Activity - Your output consists solely of the lines from the one that contains "letter-spacing: -0.4px;" to the end of the material, each reproduced exactly; pictures do not belong in it.
Supplied records section start
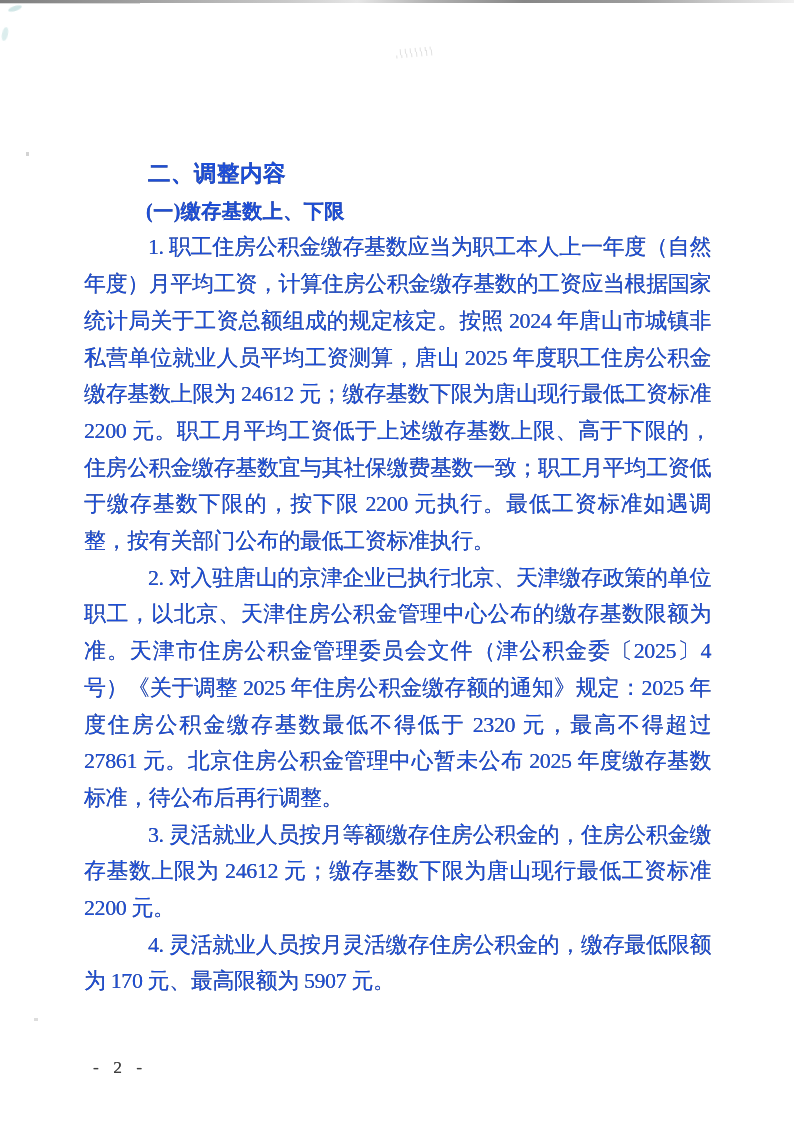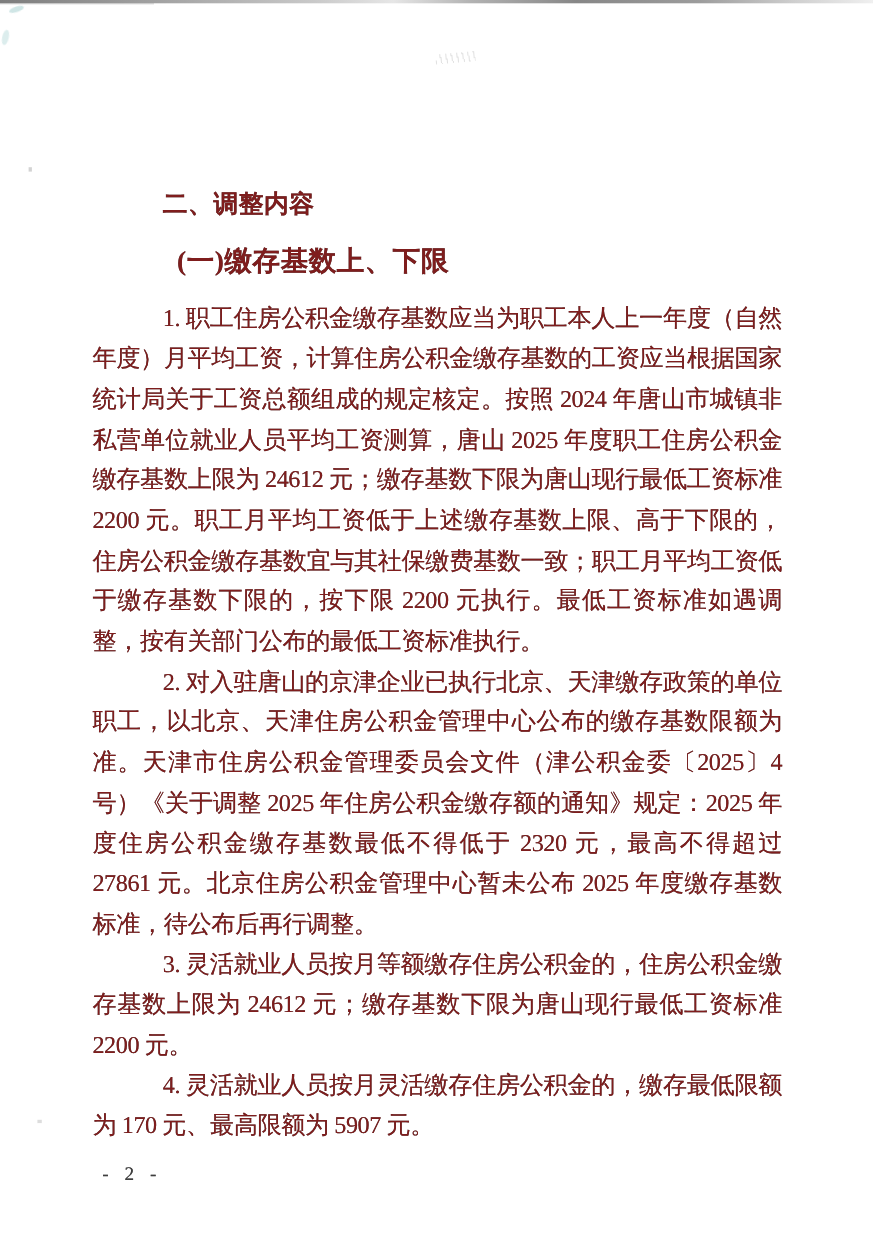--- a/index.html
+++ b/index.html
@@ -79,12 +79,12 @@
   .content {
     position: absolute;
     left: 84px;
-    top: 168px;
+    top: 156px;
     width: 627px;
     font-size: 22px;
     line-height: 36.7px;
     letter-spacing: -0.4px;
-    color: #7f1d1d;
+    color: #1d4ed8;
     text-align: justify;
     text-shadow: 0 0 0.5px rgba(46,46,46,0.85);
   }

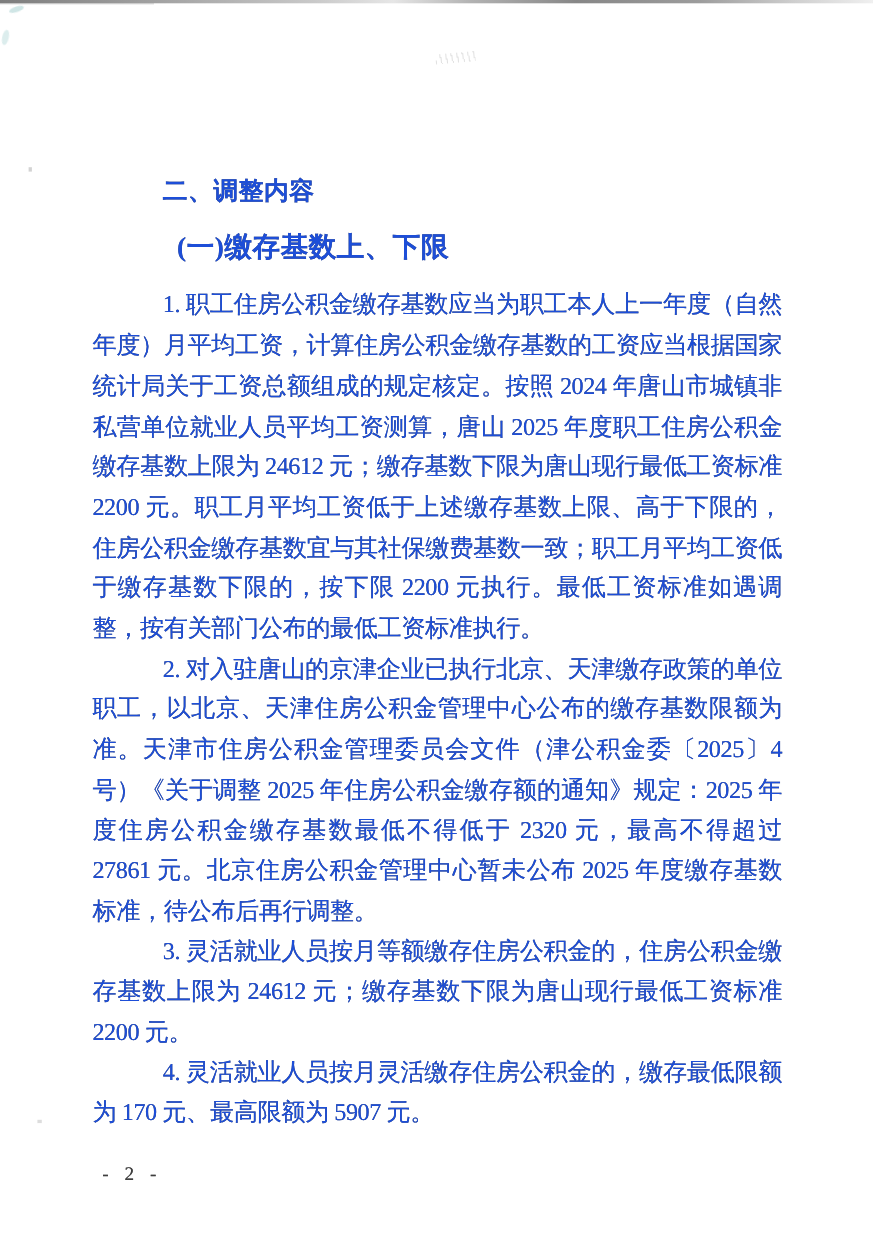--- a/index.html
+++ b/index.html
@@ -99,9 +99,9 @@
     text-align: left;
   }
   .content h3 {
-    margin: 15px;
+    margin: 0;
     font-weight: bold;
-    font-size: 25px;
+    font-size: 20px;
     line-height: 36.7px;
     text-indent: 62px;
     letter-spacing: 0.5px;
Supplied records section end
Written solution -
     letter-spacing: -0.4px;
-    color: #7f1d1d;
+    color: #1d4ed8;
     text-align: justify;
     text-shadow: 0 0 0.5px rgba(46,46,46,0.85);
   }

--- a/index.html
+++ b/index.html
@@ -99,9 +99,9 @@
     text-align: left;
   }
   .content h3 {
-    margin: 15px;
+    margin: 0;
     font-weight: bold;
-    font-size: 25px;
+    font-size: 20px;
     line-height: 36.7px;
     text-indent: 62px;
     letter-spacing: 0.5px;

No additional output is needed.